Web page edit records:
•••••

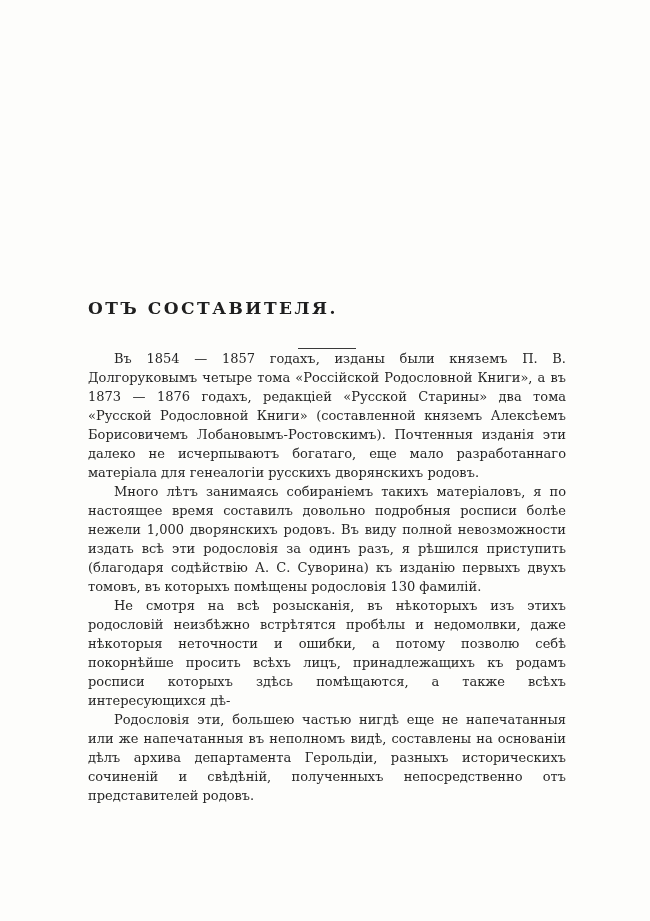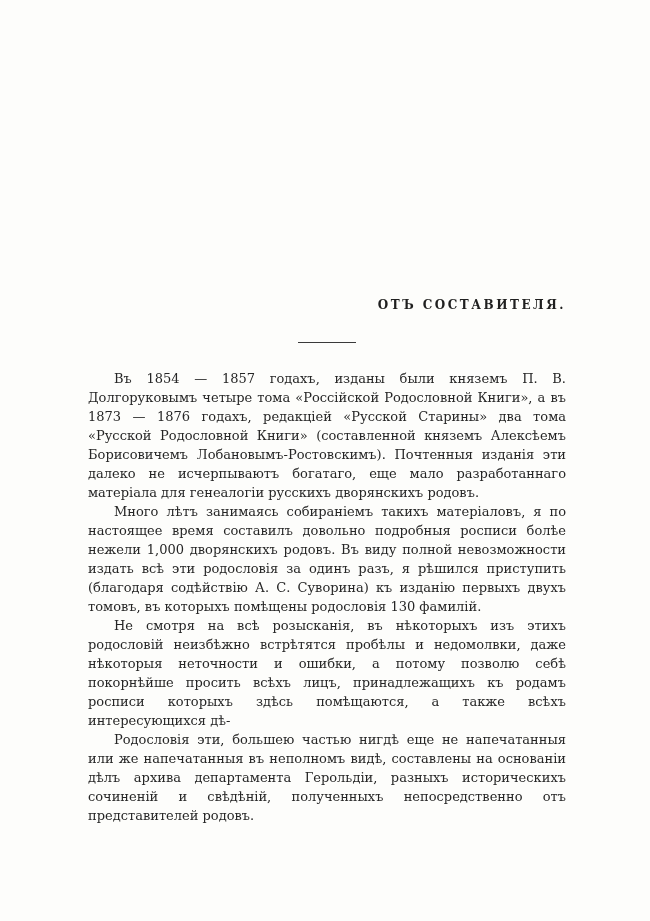--- a/index.html
+++ b/index.html
@@ -18,35 +18,34 @@
     color: #242424;
   }
   .content {
     position: absolute;
     left: 88px;
     right: 84px;
     top: 298px;
   }
   .title {
     margin: 0;
-    text-align: right;
-    font-size: 12px;
+    text-align: left;
+    font-size: 17px;
     font-weight: bold;
     letter-spacing: 2.5px;
     color: #1f1f1f;
     white-space: nowrap;
   }
   .divider {
     width: 58px;
     height: 0;
     border-top: 1.5px solid #3a3a3a;
     margin: 30px auto 0 auto;
   }
   .body-text {
-    margin-top: 26px;
     font-size: 13px;
     line-height: 19px;
     text-align: justify;
     color: #262626;
   }
   .body-text p {
     margin: 0;
     padding: 0;
     text-indent: 26px;
   }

•••••

§ BRIEF
Your answer must be an exact copy of every entry, with no pictures in it.

§ COMPLETED EXERCISE
--- a/index.html
+++ b/index.html
@@ -18,35 +18,34 @@
     color: #242424;
   }
   .content {
     position: absolute;
     left: 88px;
     right: 84px;
     top: 298px;
   }
   .title {
     margin: 0;
-    text-align: right;
-    font-size: 12px;
+    text-align: left;
+    font-size: 17px;
     font-weight: bold;
     letter-spacing: 2.5px;
     color: #1f1f1f;
     white-space: nowrap;
   }
   .divider {
     width: 58px;
     height: 0;
     border-top: 1.5px solid #3a3a3a;
     margin: 30px auto 0 auto;
   }
   .body-text {
-    margin-top: 26px;
     font-size: 13px;
     line-height: 19px;
     text-align: justify;
     color: #262626;
   }
   .body-text p {
     margin: 0;
     padding: 0;
     text-indent: 26px;
   }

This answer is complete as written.